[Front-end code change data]

Content starts

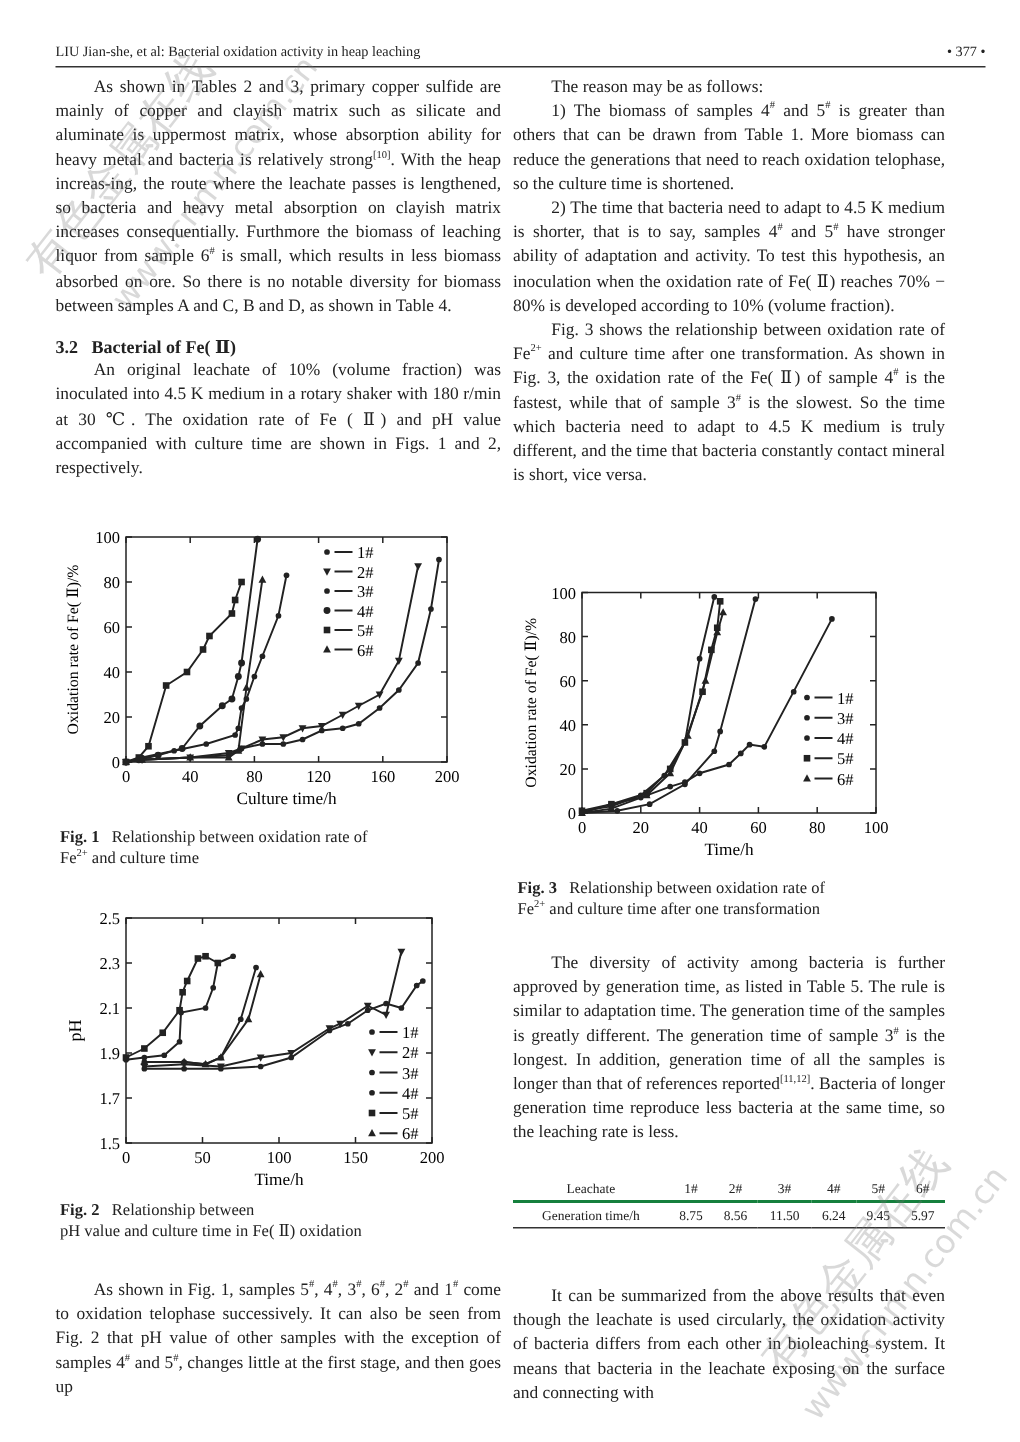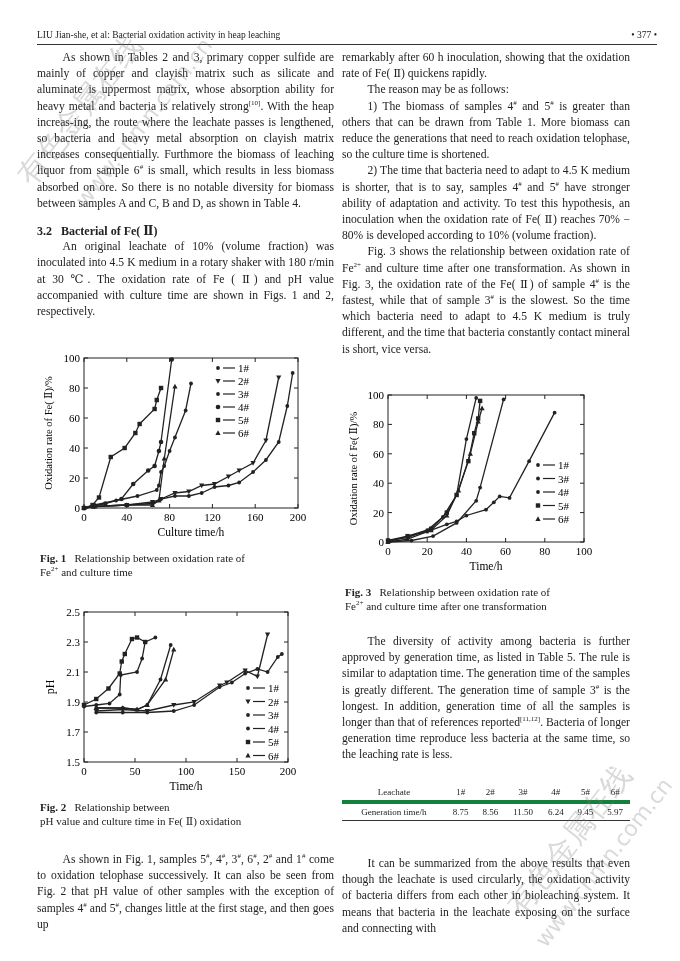--- a/index.html
+++ b/index.html
@@ -355,7 +355,6 @@
 </div>
 
 <div class="col right-col" style="top:50px;">
-  <p class="noind">remarkably after 60 h inoculation, showing that the oxidation rate of Fe( Ⅱ) quickens rapidly.</p>
   <p>The reason may be as follows:</p>
   <p><span>1) The biomass of samples 4</span><sup>#</sup><span> and 5</span><sup>#</sup><span> is greater than others that can be drawn from Table 1. More biomass can reduce the generations that need to reach oxidation telophase, so the culture time is shortened.</span></p>
   <p><span>2) The time that bacteria need to adapt to 4.5 K medium is shorter, that is to say, samples 4</span><sup>#</sup><span> and 5</span><sup>#</sup><span> have stronger ability of adaptation and activity. To test this hypothesis, an inoculation when the oxidation rate of Fe( Ⅱ) reaches 70% − 80% is developed according to 10% (volume fraction).</span></p>

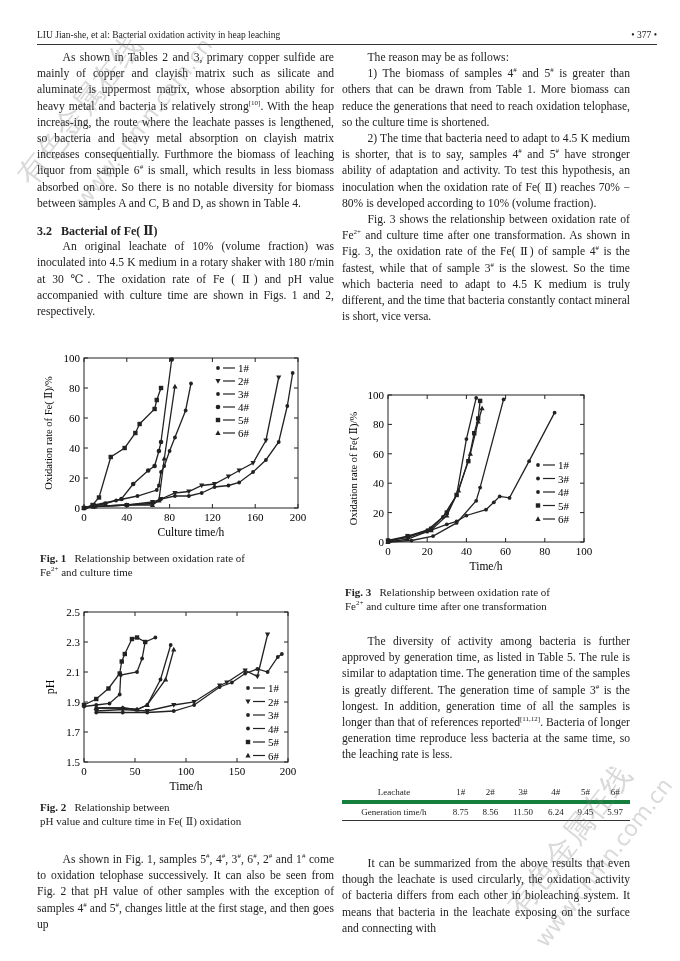--- a/index.html
+++ b/index.html
@@ -499,7 +499,7 @@
 <div class="t5wrap">
   <table class="t5">
     <tbody>
-        <tr style="border-bottom:4px solid #15803d;">
+        <tr style="border-bottom:2px solid #15803d;">
       <td>Leachate</td>
       <td>1#</td>
       <td>2#</td>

Content ends

Scan the data above and report each line in which "bottom" is present.

## RESPONSE TO THIS TASK
-        <tr style="border-bottom:4px solid #15803d;">
+        <tr style="border-bottom:2px solid #15803d;">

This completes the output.